80 Collins Street, Melbourne – Best Completed Mixed-Use Project

80 Collins Street, Melbourne

80 Collins is the first mixed-use city block introduced to the top-end of Collins Street, Melbourne’s prime corporate address, in more than two decades.   

The project comprises a new commercial tower, a hotel, renovation of an existing commercial tower (Nauru House), and a podium base linking the entire block. Each of the tower foyers has through and through accessibility, ensuring immediate connections for tower occupants.

Woods Bagot collaborated with UNStudio on the new commercial tower and hotel façade.

Retail is drawn through the laneways at multiple levels and tenancies typically have more than one frontage, creating activated nodes within that are rich in discovery and visible from the street.

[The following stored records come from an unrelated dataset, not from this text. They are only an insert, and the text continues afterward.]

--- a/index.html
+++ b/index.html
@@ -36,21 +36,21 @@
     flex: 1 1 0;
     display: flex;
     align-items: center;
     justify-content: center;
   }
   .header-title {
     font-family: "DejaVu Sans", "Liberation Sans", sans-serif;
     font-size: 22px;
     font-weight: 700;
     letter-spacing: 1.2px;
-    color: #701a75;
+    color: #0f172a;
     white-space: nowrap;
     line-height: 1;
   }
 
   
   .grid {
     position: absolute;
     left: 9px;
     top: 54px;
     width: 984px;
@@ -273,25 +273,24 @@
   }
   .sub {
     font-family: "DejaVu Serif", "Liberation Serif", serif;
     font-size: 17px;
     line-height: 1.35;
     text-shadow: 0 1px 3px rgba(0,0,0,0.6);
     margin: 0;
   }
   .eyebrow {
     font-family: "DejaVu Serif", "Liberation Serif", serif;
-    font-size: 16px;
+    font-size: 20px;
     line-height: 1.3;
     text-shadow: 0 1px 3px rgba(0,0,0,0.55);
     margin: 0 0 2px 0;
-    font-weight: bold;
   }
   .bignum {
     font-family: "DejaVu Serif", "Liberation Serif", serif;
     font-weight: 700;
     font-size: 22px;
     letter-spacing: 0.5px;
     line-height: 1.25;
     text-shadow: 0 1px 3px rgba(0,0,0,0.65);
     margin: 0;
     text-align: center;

“The design germinates from the rhythm of Collins’ heritage and resonates upwards through the towers, responding to context at all levels,” explains Woods Bagot principal Peter Miglis.

Sculptform Design Studio – Best (INSIDE) Small Workplace

Sculptform Design Studio

Seamlessly transcending workplace and workshop concepts, Woods Bagot makes Sculptform’s back-of-house central to the experience.

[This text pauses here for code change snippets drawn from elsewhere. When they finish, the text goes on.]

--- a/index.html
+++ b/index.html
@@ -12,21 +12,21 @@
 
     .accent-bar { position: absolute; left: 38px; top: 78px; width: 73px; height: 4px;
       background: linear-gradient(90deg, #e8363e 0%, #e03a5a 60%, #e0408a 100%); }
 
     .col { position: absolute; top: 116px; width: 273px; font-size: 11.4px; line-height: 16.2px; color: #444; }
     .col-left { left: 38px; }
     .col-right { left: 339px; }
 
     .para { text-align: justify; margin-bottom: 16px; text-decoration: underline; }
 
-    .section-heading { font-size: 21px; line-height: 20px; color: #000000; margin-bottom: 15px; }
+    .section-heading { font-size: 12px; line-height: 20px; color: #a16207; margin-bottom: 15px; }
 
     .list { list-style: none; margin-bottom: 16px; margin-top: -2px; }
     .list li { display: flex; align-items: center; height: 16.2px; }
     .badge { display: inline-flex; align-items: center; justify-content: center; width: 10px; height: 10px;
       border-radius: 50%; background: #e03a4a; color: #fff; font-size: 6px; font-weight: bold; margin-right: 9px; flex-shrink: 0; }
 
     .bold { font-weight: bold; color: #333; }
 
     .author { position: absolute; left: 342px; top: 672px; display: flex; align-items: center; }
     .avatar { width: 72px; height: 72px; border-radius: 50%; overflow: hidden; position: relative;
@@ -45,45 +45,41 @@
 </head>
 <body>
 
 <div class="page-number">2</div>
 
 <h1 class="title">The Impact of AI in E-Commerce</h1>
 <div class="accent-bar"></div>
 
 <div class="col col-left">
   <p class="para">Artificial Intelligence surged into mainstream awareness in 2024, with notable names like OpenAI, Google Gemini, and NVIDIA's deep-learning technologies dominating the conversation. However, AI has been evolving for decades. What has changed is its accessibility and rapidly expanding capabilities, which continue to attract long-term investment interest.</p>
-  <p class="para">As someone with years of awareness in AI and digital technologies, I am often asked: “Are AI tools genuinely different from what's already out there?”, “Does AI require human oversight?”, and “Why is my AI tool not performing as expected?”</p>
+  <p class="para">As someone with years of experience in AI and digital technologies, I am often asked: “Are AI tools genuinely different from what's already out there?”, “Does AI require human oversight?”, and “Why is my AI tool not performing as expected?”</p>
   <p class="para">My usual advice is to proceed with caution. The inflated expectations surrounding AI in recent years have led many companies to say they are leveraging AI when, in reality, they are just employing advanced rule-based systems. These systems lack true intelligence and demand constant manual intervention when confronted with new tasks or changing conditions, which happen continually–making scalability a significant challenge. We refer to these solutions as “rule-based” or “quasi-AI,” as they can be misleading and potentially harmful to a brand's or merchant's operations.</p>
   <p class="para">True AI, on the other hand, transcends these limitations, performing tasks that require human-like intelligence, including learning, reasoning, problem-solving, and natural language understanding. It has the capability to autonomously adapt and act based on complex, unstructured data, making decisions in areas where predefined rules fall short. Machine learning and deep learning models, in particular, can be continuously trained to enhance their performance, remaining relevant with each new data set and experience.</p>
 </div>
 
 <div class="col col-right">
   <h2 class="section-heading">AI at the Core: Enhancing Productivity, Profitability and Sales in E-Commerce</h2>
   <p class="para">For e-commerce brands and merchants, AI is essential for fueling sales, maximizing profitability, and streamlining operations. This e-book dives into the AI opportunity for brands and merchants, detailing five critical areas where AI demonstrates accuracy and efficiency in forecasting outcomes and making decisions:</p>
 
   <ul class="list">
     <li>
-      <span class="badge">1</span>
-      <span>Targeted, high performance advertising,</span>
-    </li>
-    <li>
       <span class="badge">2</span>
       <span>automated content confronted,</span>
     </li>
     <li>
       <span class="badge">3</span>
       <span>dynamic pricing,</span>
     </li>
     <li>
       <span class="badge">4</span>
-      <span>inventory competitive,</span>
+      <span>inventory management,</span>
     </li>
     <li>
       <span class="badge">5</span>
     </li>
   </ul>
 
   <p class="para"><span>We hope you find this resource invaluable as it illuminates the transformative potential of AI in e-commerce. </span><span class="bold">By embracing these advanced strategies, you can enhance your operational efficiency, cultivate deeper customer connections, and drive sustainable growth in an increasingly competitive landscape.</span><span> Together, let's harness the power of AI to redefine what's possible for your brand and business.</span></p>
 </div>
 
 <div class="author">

By combining bespoke timber battens, craftsmanship and custom detailing, the design celebrates Sculptform’s own product. The jury commended the project for its “elegant scheme”, which expands the traditional procurement model of architecture and brings the forest to the city.  

“For me, Sculptform set a new paradigm for the reciprocity that can exist between client and architect and showcased the limitless potential when a design team is truly immersed in materiality,” Woods Bagot principal Bruno Mendes said.